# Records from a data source
Segment Open

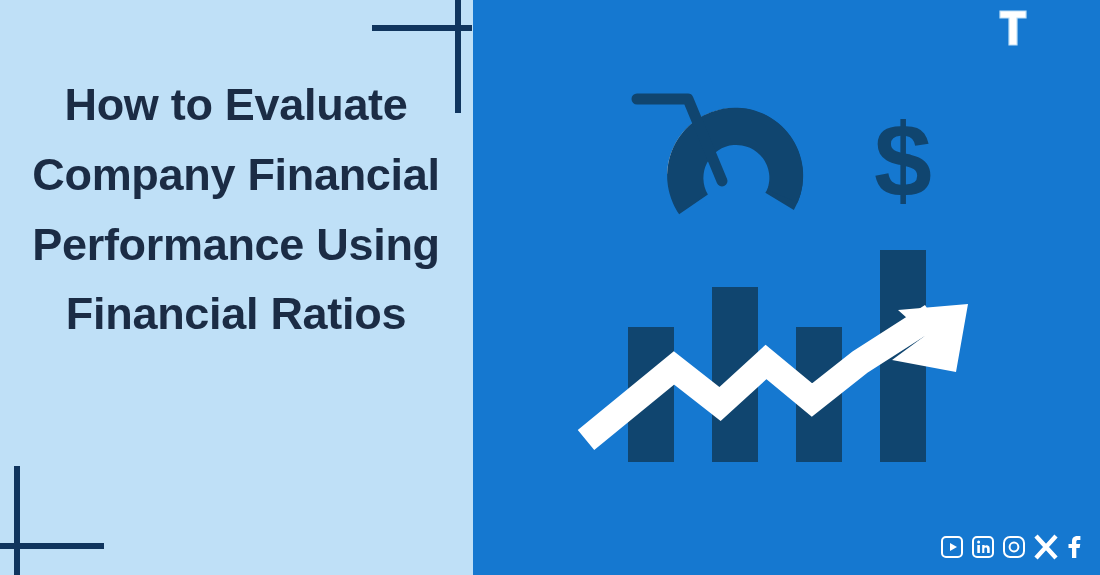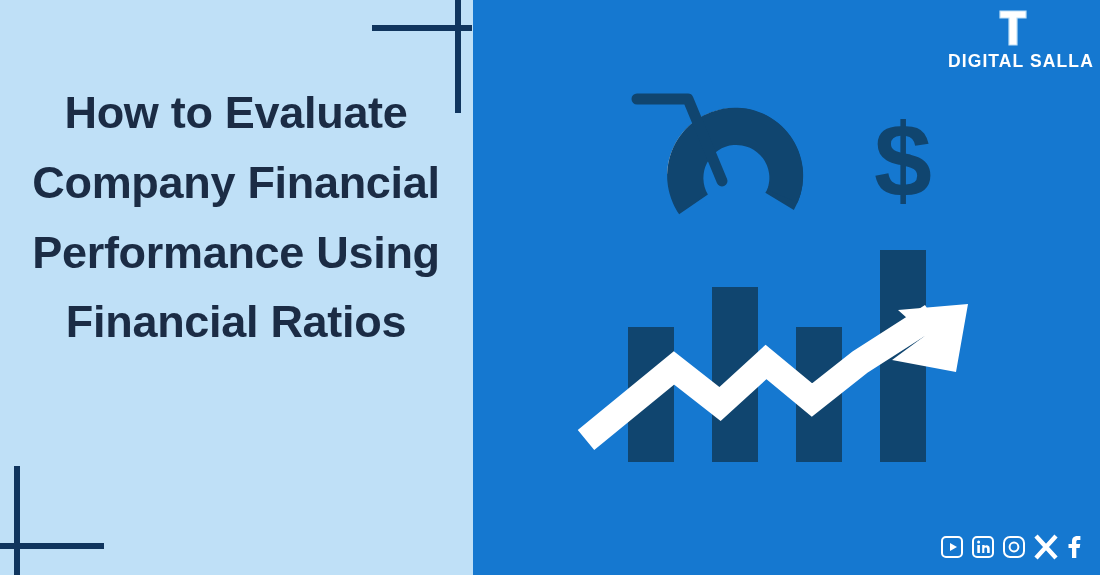--- a/index.html
+++ b/index.html
@@ -42,21 +42,21 @@
     width:6px; height:109px; background:#10355e;
   }
   .cross-bl-h {
     position:absolute; left:0px; top:543px;
     width:104px; height:6px; background:#10355e;
   }
 
   
   .headline {
     position:absolute;
-    left:30px; top:78px;
+    left:30px; top:70px;
     width:412px;
     text-align:center;
     color:#1b2c45;
     font-size:45px;
     font-weight:bold;
     line-height:1.55;
     letter-spacing:-0.3px;
   }
 
   
@@ -151,21 +151,20 @@
       <path fill="none" stroke="#ffffff" stroke-width="26" stroke-linejoin="miter" stroke-linecap="butt" d="M 586 440 L 674 368 L 720 404 L 766 362 L 812 400 L 860 362 L 932 316"></path>
       <polygon fill="#ffffff" points="968,304 898,310 926,335 892,360 956,372"></polygon>
       <polygon fill="#ffffff" points="966,306 905,311 950,370"></polygon>
     </g>
   </svg>
 
   <div class="logo">
     <svg class="logo-mark" viewBox="0 0 34 40">
       <path d="M4 3 H30 V10 H21 V37 H13 V10 H4 Z" fill="#ffffff" stroke="#bfe0f7" stroke-width="1.2"></path>
     </svg>
-    <span class="logo-text">DIGITAL SALLA</span>
   </div>
 
   <div class="social">
 
     <svg class="social-icon" width="24" height="24" viewBox="0 0 24 24">
       <rect x="2" y="2" width="20" height="20" rx="4" ry="4" fill="none" stroke="#ffffff" stroke-width="2"></rect>
       <polygon points="10,8 17,12 10,16" fill="#ffffff"></polygon>
     </svg>
 
     <svg class="social-icon" width="24" height="24" viewBox="0 0 24 24">

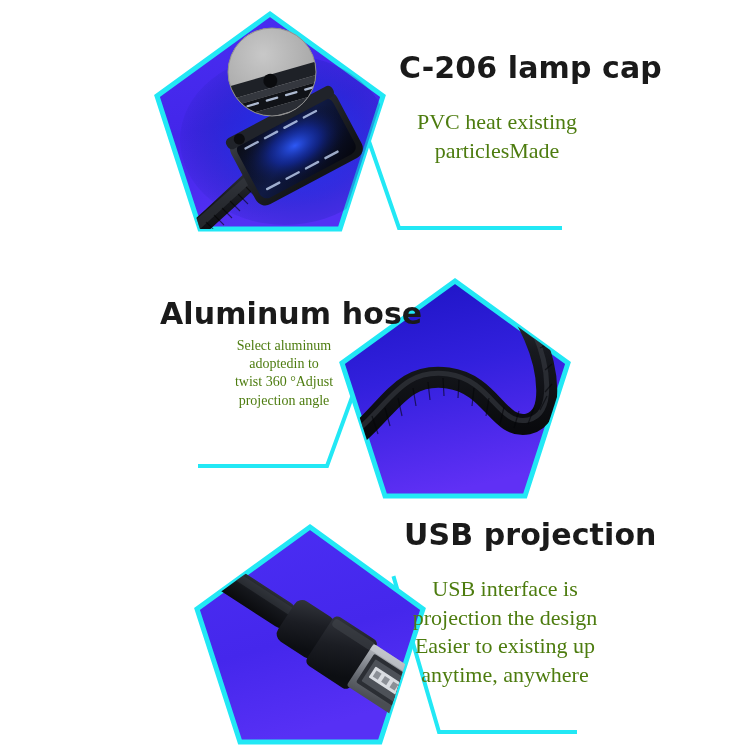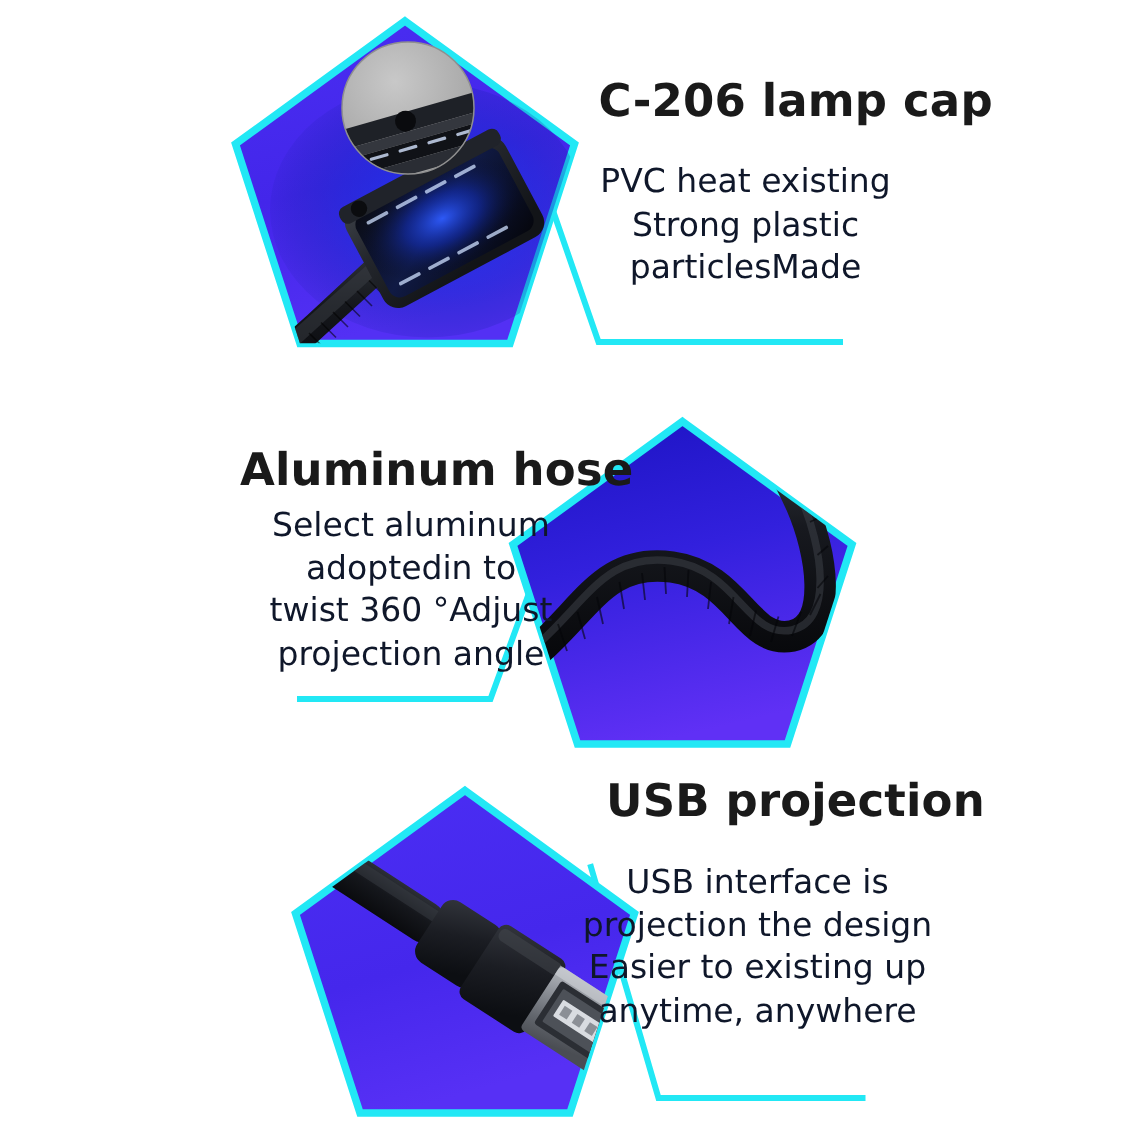--- a/index.html
+++ b/index.html
@@ -11,31 +11,32 @@
   .stage{position:absolute;left:0;top:0;width:732px;height:750px;}
   .layer{position:absolute;left:0;top:0;width:750px;height:750px;}
   svg.layer{pointer-events:none;}
 
   .block{position:absolute;}
   .title{
     color:#1a1a1a;font-weight:700;letter-spacing:.1px;
     white-space:nowrap;
   }
   .desc{
-    color:#0f172a;font-weight:400;text-align:center;
+    color:#4d7c0f;font-weight:400;text-align:center;
     line-height:1.30;
+    font-family:Liberation Serif, serif;
   }
   .desc div{white-space:nowrap;}
 
   
   #t1{left:399px;top:50px;font-size:30px;}
   #d1{left:372px;top:108px;width:250px;font-size:22px;}
   
   #t2{left:160px;top:296px;font-size:30px;}
-  #d2{left:149px;top:337px;width:250px;font-size:22px;}
+  #d2{left:159px;top:337px;width:250px;font-size:14px;}
   
   #t3{left:404px;top:517px;font-size:30px;}
   #d3{left:385px;top:575px;width:240px;font-size:22px;}
 </style>
 </head>
 <body>
 
 <div class="stage">
 
   <svg class="layer" viewBox="0 0 750 750" width="750" height="750">
@@ -260,21 +261,20 @@
           <rect x="397" y="631" width="6" height="7"></rect>
         </g>
         <rect x="418" y="612" width="5" height="46" rx="2" fill="#7e828a" opacity="0.7"></rect>
       </g>
     </g>
   </svg>
 
   <div class="block title" id="t1">C-206 lamp cap</div>
   <div class="block desc" id="d1">
     <div>PVC heat existing</div>
-    <div>Strong plastic</div>
     <div>particlesMade</div>
   </div>
 
   <div class="block title" id="t2">Aluminum hose</div>
   <div class="block desc" id="d2">
     <div>Select aluminum</div>
     <div>adoptedin to</div>
     <div>twist 360 °Adjust</div>
     <div>projection angle</div>
   </div>

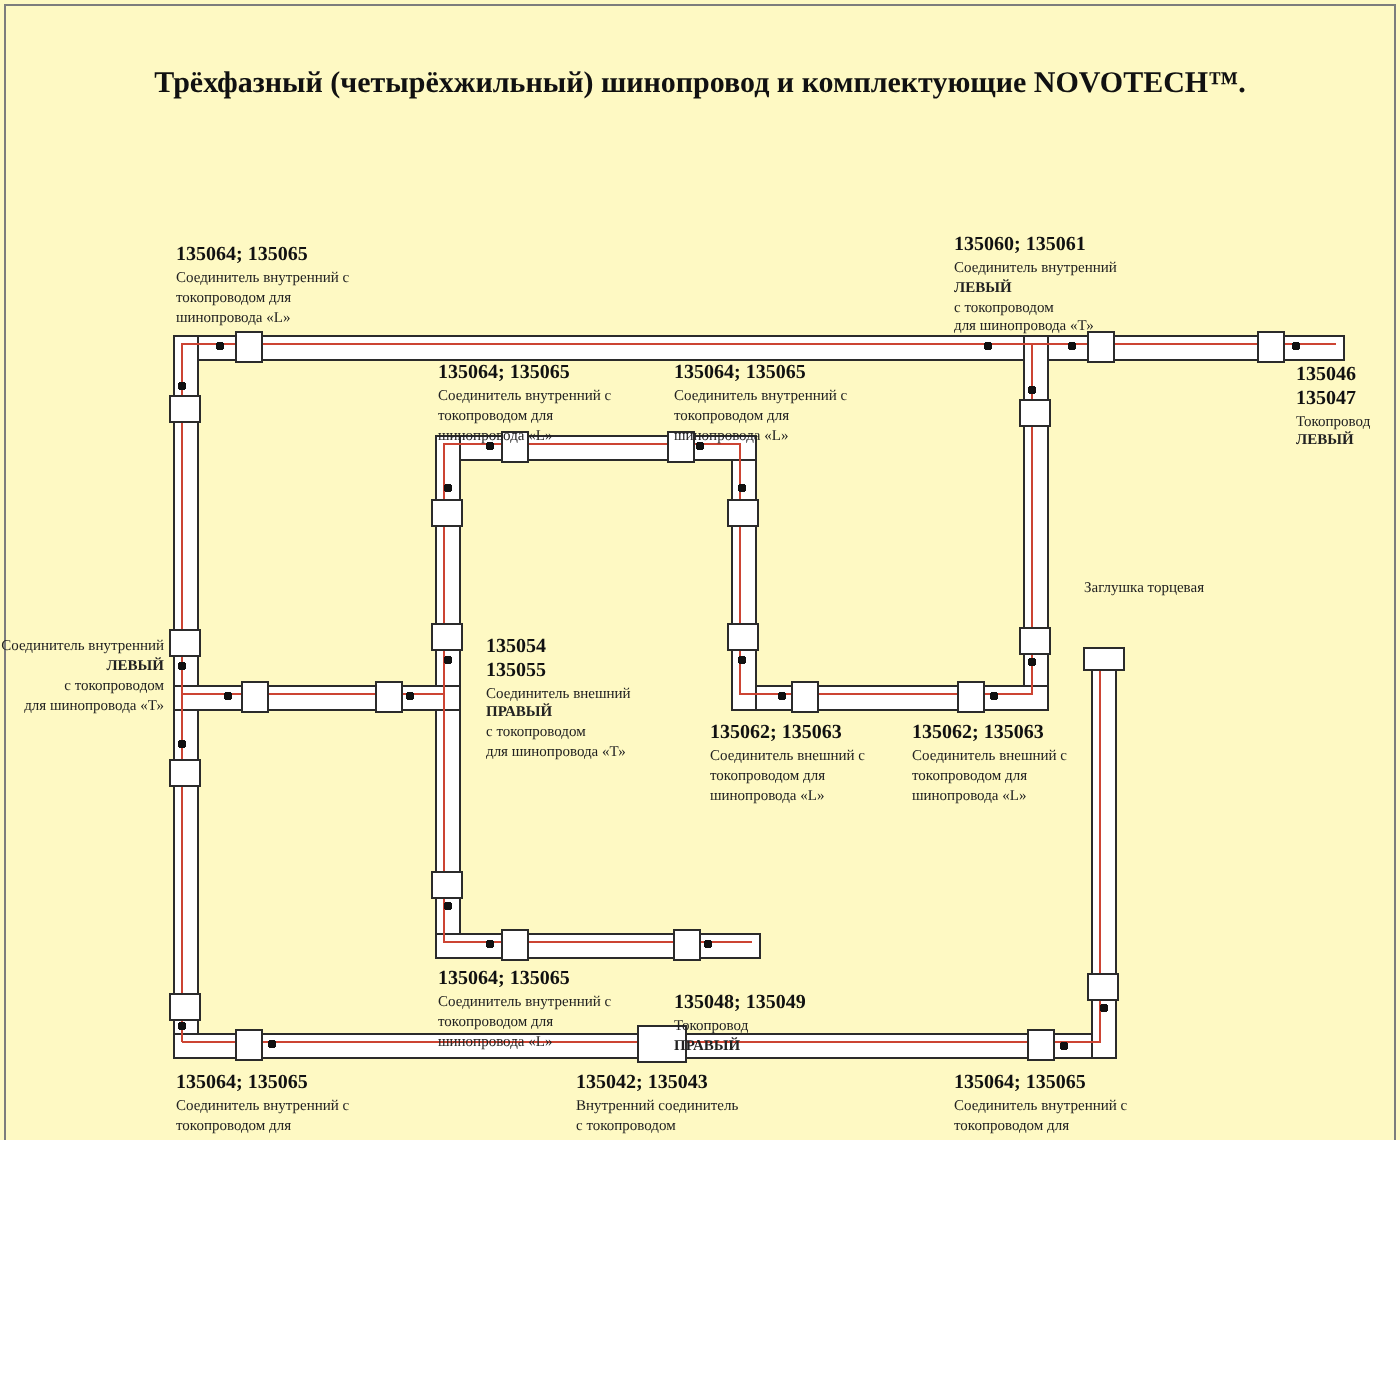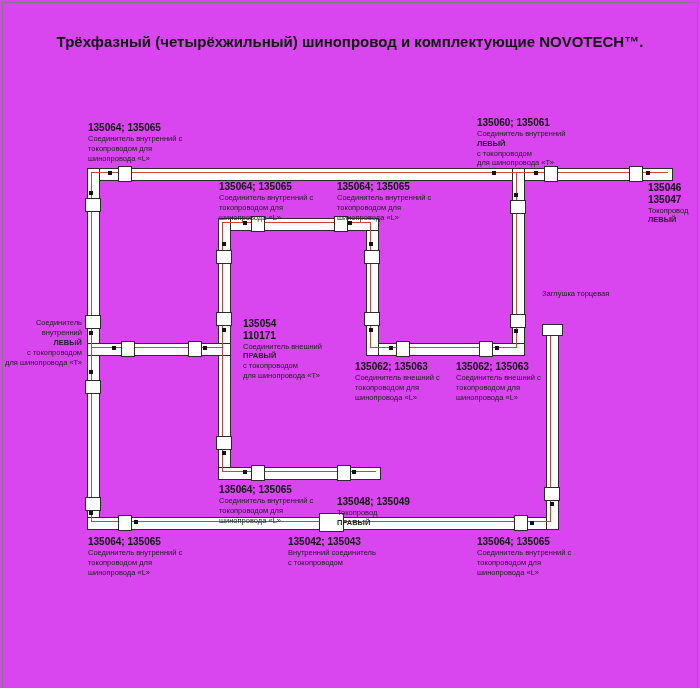--- a/index.html
+++ b/index.html
@@ -1,17 +1,17 @@
 <!DOCTYPE html>
 <html><head>
 <meta charset="utf-8">
 <style>
   html,body{margin:0;padding:0;background:#fff;}
-  .page{position:relative;width:700px;height:688px;background:#d946ef;overflow:hidden;
-        font-family:Liberation Sans, sans-serif;}
+  .page{position:relative;width:700px;height:570px;background:#fef9c3;overflow:hidden;
+        font-family:Liberation Serif, serif;}
   .frame{position:absolute;left:2px;top:2px;width:694px;height:694px;
          border:1px solid #7d7d7d;pointer-events:none;}
   .title{position:absolute;left:0;top:31px;width:700px;text-align:center;
          font-size:15px;font-weight:bold;color:#111;line-height:22px;}
   .diagram{position:absolute;left:0;top:0;}
   .lbl{position:absolute;color:#111;}
   .lbl .code{font-size:10px;font-weight:bold;white-space:pre-line;line-height:1.18;color:#111;}
   .lbl .d{font-size:7.5px;line-height:1.32;white-space:pre-line;color:#222;}
   .lbl .d.b{font-weight:bold;}
   .lbl.right{text-align:right;}
@@ -142,21 +142,21 @@
       <div class="d b">ЛЕВЫЙ</div>
     </div>
     <div class="lbl right" style="left:0px;top:318px;width:82px">
       <div class="d">Соединитель внутренний</div>
       <div class="d b">ЛЕВЫЙ</div>
       <div class="d">с токопроводом
 для шинопровода «Т»</div>
     </div>
     <div class="lbl" style="left:243px;top:318px;width:140px">
       <div class="code">135054
-110171</div>
+135055</div>
       <div class="d">Соединитель внешний</div>
       <div class="d b">ПРАВЫЙ</div>
       <div class="d">с токопроводом
 для шинопровода «Т»</div>
     </div>
     <div class="lbl" style="left:542px;top:289px;width:110px">
       <div class="d">Заглушка торцевая</div>
     </div>
     <div class="lbl" style="left:355px;top:361px;width:120px">
       <div class="code">135062; 135063</div>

Segment Closed

# Exercise details
Find the string "hidden" in the entries above and return each line that holds it.

# Response below
-  .page{position:relative;width:700px;height:688px;background:#d946ef;overflow:hidden;
+  .page{position:relative;width:700px;height:570px;background:#fef9c3;overflow:hidden;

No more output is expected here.